I am not a disgrace to women because I don’t support the Women’s March. But I may be a woman who has been so heavily influenced by patriarchal society that I choose not to look at this issue thoroughly with open eyes and discriminatory thinking.

I do not feel I am a second class citizen — because I choose not to let the implications of my sex’s 77% earnings sink in as discrimination or acknowledge the very real impact this disparity has on US poverty levels.

I do not feel I am denied opportunities in this life or in America because I am a woman — because I assume there is a way to explain away the fact that 71 countries have better female representation in their government bodies.

I do not feel I am “not respected or that I am undermined” because I am a woman — because my decade’s long coping mechanism for dealing with disrespectful, misogynistic speech and behavior is to disassociate and laugh it off as ‘a man being a man’. The result of my adaptation is that my daughters and grand-daughters have to face the same words and actions and often learn the same unhelpful coping mechanisms.

I do not feel that I “don’t have control of my body or choices” because I am a woman. True, it is convenient that my body choices fit the political agenda with which I agree, so I don’t have to consider the reality that other women may hold a different view than I. And since I am not the one out of every five women in my country who has been sexually abused, I have the good fortune to close my eyes to the fact that this control of my body is not the same as what millions of other American women experience.

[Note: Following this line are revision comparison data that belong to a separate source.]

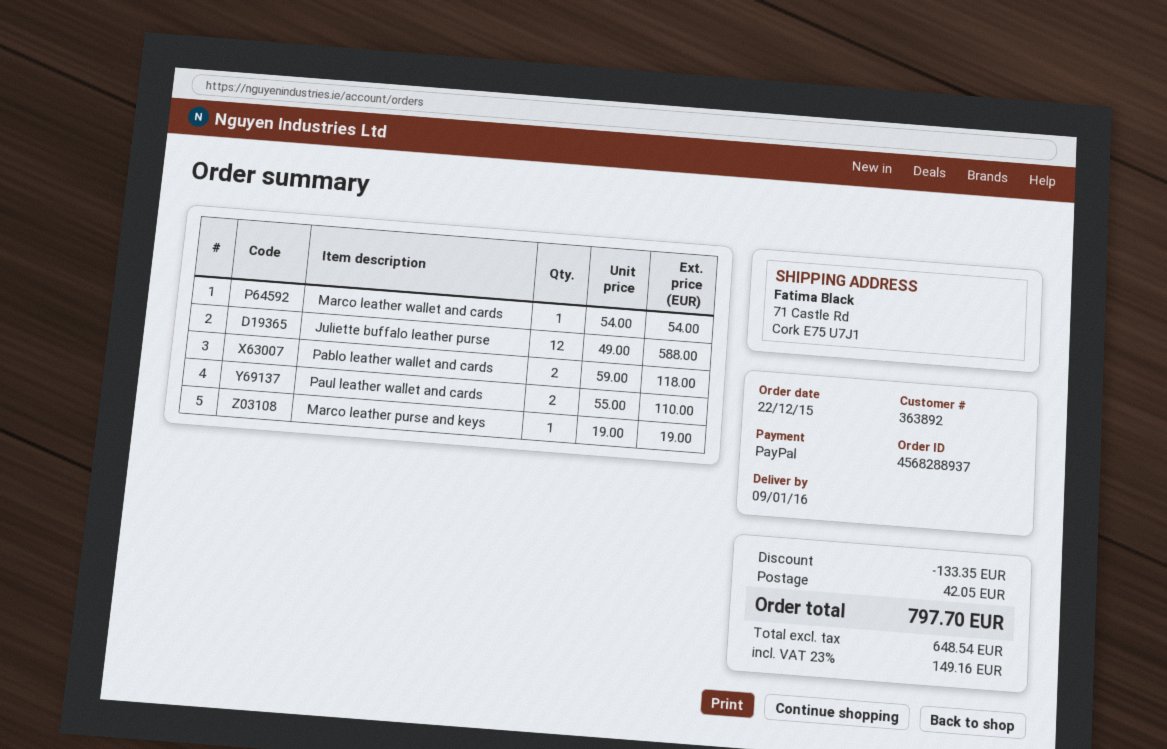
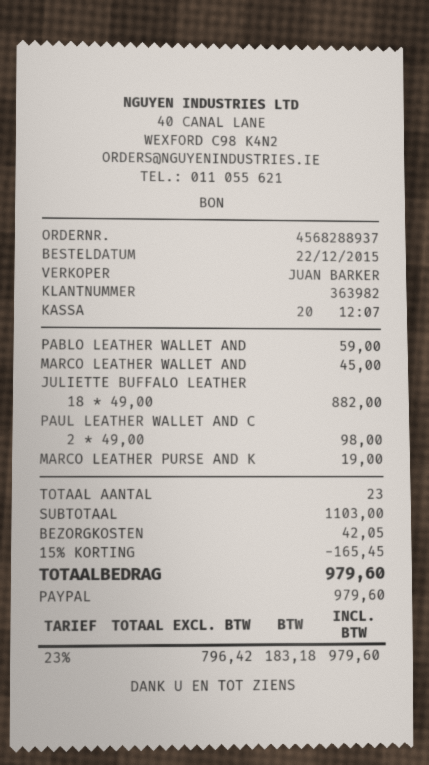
customer number: 363892 -> 363982
Marco leather wallet and cards: 1 x 54.00 = 54.00 -> 1 x 45.00 = 45.00
Juliette buffalo leather purse: 12 x 49.00 = 588.00 -> 18 x 49.00 = 882.00
Pablo leather wallet and cards: 2 x 59.00 = 118.00 -> 1 x 59.00 = 59.00
Paul leather wallet and cards: 2 x 55.00 = 110.00 -> 2 x 49.00 = 98.00
discount: 133.35 -> 165.45
net: 648.54 -> 796.42
tax: 23% = 149.16 -> 23% = 183.18
total: 797.70 -> 979.60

To reassure myself of my view, I choose to compare my life to those whose lack of rights as women is more explicit and has a greater ‘shock factor’ than mine. I choose at the same time to actively ignore the recent UN report that specifically noted that “US women do not take their rightful place as citizens of the world’s leading economy,” that 73 countries have more successfully closed the wage gap and 78 countries have healthier life expectancy (in part related to the increase in maternal mortality rates in the US), and that only one other country in the world does not guarantee maternity leave.

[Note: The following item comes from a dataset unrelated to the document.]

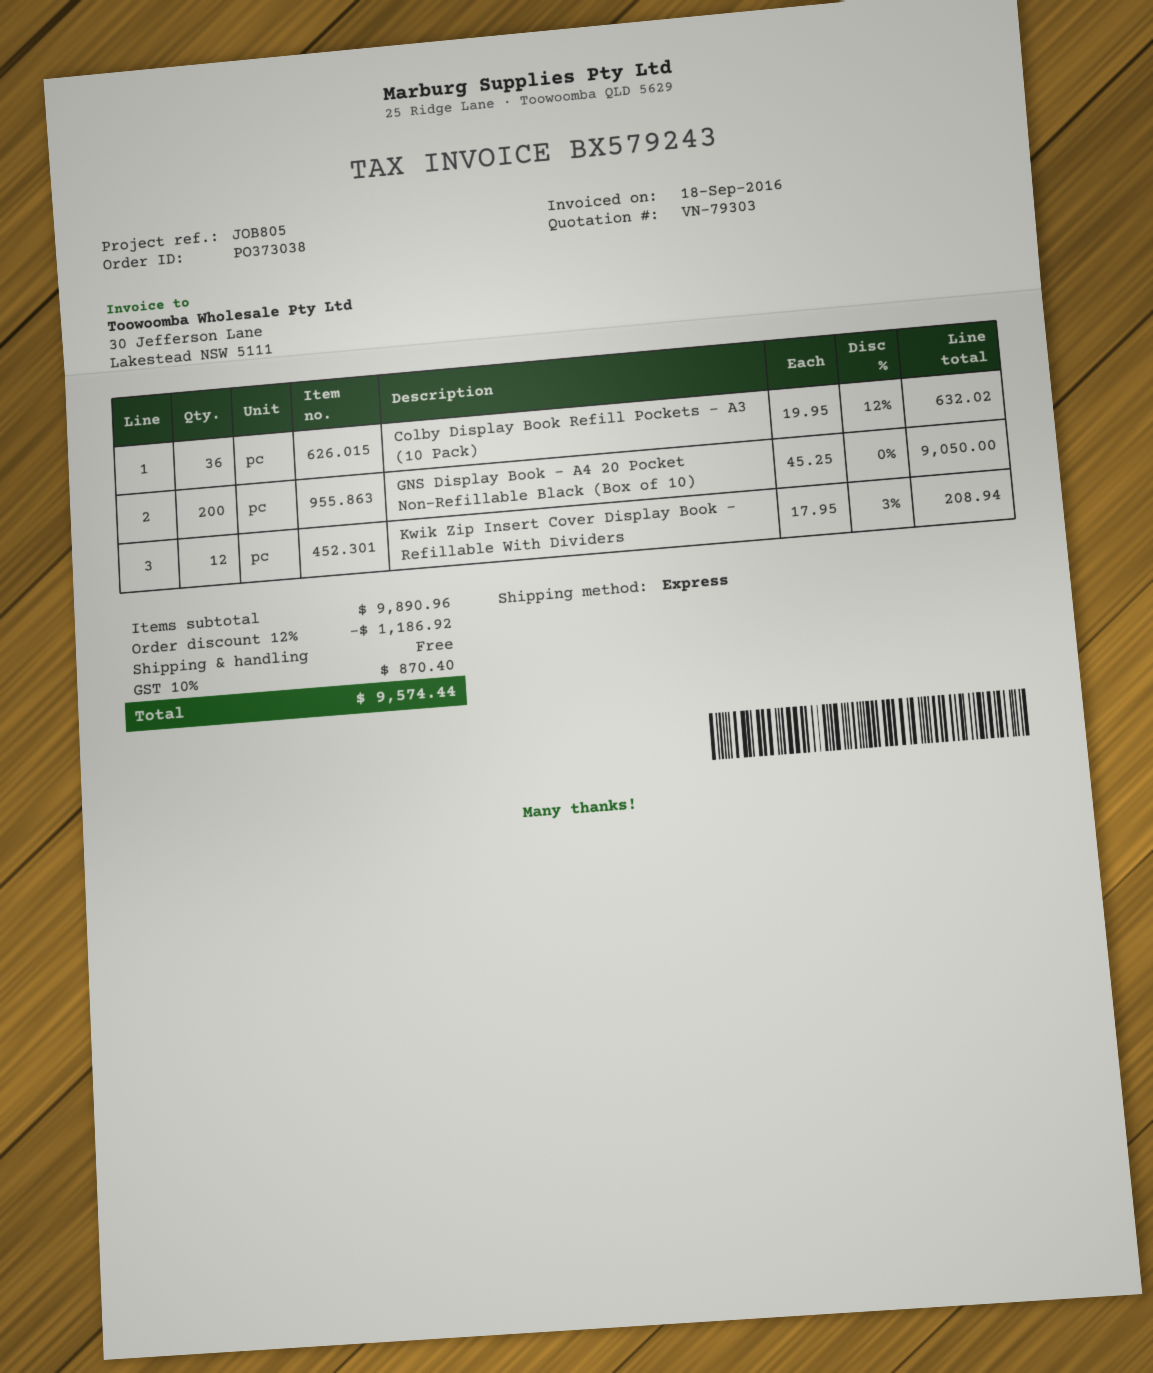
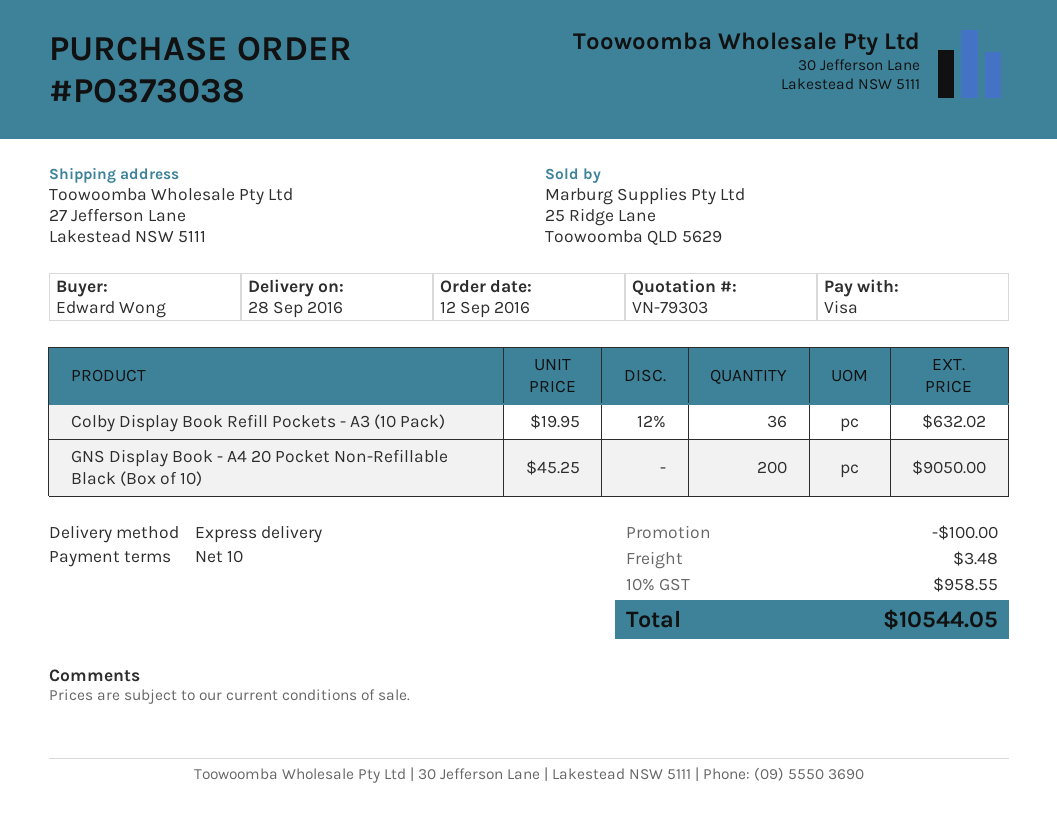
Kwik Zip Insert Cover Display Book - Refillable With Dividers: 12 x 17.95 - 3% = 208.94 -> none
discount: 1186.92 -> 100.00
shipping: 0.00 -> 3.48
tax: 10% = 870.40 -> 10% = 958.55
total: 9574.44 -> 10544.05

I choose not to acknowledge that the rapporteurs who made these findings are from countries such as Indonesia, Costa Rica, Tunisia, Poland — not even from leading ranked countries in women’s rights such as Iceland, Norway, or Finland. I choose to ignore the Kenyan women who marched in Nairobi because they believe that the leader of the free world’s identity as a misogynist is a very real threat to progress in their own fight against female genital mutilation and sex trafficking, or the Indian women who marched simultaneously to protest against mass assault and victim-blaming. I choose not to recognize that the women who marched in 60 countries around the world, on the same day, feel solidarity with Americans on the issue of women’s rights despite how different that lack of rights may look in their own countries.

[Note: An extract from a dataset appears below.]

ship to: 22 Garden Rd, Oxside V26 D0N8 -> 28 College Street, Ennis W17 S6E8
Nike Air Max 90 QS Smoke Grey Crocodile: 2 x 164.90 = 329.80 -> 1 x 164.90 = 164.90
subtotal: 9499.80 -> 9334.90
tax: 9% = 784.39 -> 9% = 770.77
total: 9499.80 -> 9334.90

I choose to specifically use the stories of those ‘poor’ African, Asian, and Central American women whom I have never met nor spoken with in order to make a point that allows me to dismiss easily the valid concerns of the women in my own country. Because of my indifference to the plight of others with whom I cannot identify, I have never before considered imploring my government to ratify the International Convention on the Elimination of All Forms of Discrimination Against Women — an action which would actually help to make the lives of those women better. No, I choose only to co-opt their struggles to affirm my own place in this world.

I am fortunate indeed that my favorable circumstances allow me the luxury to not even attempt to hear — to actually actively repudiate — the voices of millions of women from my country who do not have this same good fortune. On the basis that the women’s rights issues in my country are not at the very bottom of the world’s scale, I choose to believe that the current situation is ideal and blameless, and that anyone who thinks otherwise is simply whining.

Meanwhile, my sister’s clean clothes cover the scars of the violent abuse by our step-father when she was a child, my mother’s hearty breakfast was paid for by her second job, and my daughter’s trip to participate in a march was the only vacation she’s taken in four years. They are AMERICAN women just like me… or so they think.